Complete API

Reader objects

High-level classes to open and read DarwinCore Archive.

class dwca.read.DwCAReader

Bases: object

This class is used to represent a Darwin Core Archive as a whole.

It gives read access to the contained data, to the scientific metadata, … It supports archives with or without Metafile, such as described on page 2 of the Reference Guide to the XML Descriptor.

Parameters
  • path (str) – path to the Darwin Core Archive (either a zip/tgz file or a directory) to open.

  • extensions_to_ignore (list) – path (relative to the archive root) of extension data files to ignore. This will improve speed and memory usage for large archives. Missing files are silently ignored.

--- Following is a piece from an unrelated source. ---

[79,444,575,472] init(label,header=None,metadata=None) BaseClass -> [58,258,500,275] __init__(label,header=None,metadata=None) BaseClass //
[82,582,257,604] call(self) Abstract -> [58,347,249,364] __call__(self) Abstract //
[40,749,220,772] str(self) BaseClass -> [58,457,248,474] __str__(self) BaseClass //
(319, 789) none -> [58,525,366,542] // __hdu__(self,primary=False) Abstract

  • tmp_dir (str) – temporary directory to use to uncompress the archive (if needed). If not provided, Python default will be used.

Raises

dwca.exceptions.InvalidArchive

Raises

dwca.exceptions.InvalidSimpleArchive

Usage:

from dwca.read import DwCAReader

dwca = DwCAReader('my_archive.zip')

# Iterating on core rows is easy:
for core_row in dwca:
    # core_row is an instance of dwca.rows.CoreRow
    print(core_row)

# Scientific metadata (EML) is available as an ElementTree.Element object
print(dwca.metadata)

# Close the archive to free resources
dwca.close()

The archive can also be opened using the with statement. This is recommended, since it ensures resources will be properly cleaned after usage:

from dwca.read import DwCAReader

with DwCAReader('my-archive.zip') as dwca:
    pass  # Do what you want

# When leaving the block, resources are automatically freed.
absolute_temporary_path(relative_path: str) → str

Return the absolute path of a file located within the archive.

This method allows raw access to the files contained in the archive. It can be useful to open additional, non-standard files embedded in the archive, or to open a standard file with another library.

Parameters

relative_path (str) – the path (relative to the archive root) of the file.

Returns

the absolute path to the file.

Usage:

dwca.absolute_temporary_path('occurrence.txt')  # => /tmp/afdfsec7/occurrence.txt

Warning

If the archive is contained in a zip or tgz file, the returned path will point to a temporary file that will be removed when closing the dwca.read.DwCAReader instance.

Note

File existence is not tested.

archive_path = None

The path to the Darwin Core Archive file, as passed to the constructor.

close() → None

Close the Darwin Core Archive and remove temporary/working files.

Note

  • Alternatively, DwCAReader can be instanciated using the with statement. (see example above).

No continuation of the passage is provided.